Clinical records of adults with chronic glaucoma undergoing SD-tVEP evaluation with the Diopsys Nova system between Aug 2013 and Apr 2014 were reviewed. In addition to demographic information, the amplitude and latency of the SD-tVEP under both Lc and Hc stimuli conditions were collected, as was whether the VEP findings were interpreted by the device as being normal or abnormal. The mean defect (MD) of the most recent Humphrey 30-2 visual field was used to stage the severity of the glaucoma as being mild (MD > -6dB), moderate (-6dB ≥ MD > -12dB) or severe (MD ≤ -12dB).
Complete data were available for 98 glaucomatous eyes of 85 patients (49 eyes mild, 16 moderate, 33 severe). The mean age was 68.2±1.3 yrs. Mean amplitudes were reported as normal in >85% of eyes. The Lc rate of amplitude abnormality was mild: 8.6%; moderate: 5.0%; severe: 7.9% (R2 = 0.008, P = 0.94). The Hc amplitude abnormality rate was mild: 5.7%; moderate: 0.0%; severe: 21.1% (R2 = 0.584, P = 0.45). Lc and Hc latency abnormality rates both showed strong associations with perimetric staging, but Hc latency deficits were far more common (P = 0.02). The Lc rate of latency abnormality was mild: 12.2%; moderate: 18.8%; severe: 33.3% (R2 = 0.991, P = 0.06). The Hc latency abnormality rate was mild: 18.4%; moderate: 31.3%; severe: 57.6% (R2 = 0.994, P = 0.05).
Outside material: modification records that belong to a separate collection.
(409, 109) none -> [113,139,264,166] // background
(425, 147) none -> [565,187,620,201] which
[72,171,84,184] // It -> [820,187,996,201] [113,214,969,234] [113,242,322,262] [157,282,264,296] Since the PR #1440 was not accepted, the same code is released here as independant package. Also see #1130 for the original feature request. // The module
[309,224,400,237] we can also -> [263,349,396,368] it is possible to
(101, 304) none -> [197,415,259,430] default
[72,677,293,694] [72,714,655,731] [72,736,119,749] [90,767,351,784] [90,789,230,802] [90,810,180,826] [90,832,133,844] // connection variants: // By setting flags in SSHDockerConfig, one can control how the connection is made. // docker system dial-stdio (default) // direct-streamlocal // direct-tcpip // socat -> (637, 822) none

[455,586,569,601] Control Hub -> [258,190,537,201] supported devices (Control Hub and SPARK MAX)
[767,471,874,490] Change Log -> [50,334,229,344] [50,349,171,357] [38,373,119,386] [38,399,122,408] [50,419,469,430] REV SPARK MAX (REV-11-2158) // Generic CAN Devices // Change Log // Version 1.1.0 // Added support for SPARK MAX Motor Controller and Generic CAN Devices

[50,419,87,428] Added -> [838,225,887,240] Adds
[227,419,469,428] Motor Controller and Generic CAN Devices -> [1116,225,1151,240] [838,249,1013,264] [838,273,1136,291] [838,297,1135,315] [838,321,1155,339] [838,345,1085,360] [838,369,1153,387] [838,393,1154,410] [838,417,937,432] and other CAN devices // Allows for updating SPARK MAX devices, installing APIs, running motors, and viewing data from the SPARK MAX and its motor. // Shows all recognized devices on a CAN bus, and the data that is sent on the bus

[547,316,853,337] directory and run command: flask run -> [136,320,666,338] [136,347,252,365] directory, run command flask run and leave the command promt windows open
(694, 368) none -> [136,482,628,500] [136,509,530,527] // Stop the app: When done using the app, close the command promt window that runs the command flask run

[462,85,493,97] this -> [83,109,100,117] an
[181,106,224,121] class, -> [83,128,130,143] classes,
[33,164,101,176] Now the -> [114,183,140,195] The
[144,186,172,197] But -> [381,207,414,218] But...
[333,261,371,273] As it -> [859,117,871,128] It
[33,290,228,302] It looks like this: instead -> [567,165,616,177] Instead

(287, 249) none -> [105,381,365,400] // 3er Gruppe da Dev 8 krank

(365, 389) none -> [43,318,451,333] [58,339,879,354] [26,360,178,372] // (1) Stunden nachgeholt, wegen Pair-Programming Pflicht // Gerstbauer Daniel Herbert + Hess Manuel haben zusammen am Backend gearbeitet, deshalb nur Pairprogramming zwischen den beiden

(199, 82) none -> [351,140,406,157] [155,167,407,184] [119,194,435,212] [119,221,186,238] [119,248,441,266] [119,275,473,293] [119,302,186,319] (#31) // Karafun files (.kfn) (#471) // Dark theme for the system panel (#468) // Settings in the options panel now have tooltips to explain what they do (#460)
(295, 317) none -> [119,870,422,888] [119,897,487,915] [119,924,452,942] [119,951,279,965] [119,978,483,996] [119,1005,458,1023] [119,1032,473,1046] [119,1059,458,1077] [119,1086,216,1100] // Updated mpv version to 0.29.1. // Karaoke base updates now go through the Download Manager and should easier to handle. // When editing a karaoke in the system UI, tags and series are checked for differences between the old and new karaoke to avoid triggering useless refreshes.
Using the Diopsys NOVA-LX integrated analysis software, rates of significant SD-tVEP latency abnormality increased with glaucoma severity, with Hc deficits being significantly more common than Lc defects. This Hc>Lc latency defect preponderance arose at all stages, afflicting a majority of eyes with severe glaucoma. SD-tVEP latency thus appears to have far greater clinical relevance to glaucoma than amplitude, for which there was no observed relationship with disease severity.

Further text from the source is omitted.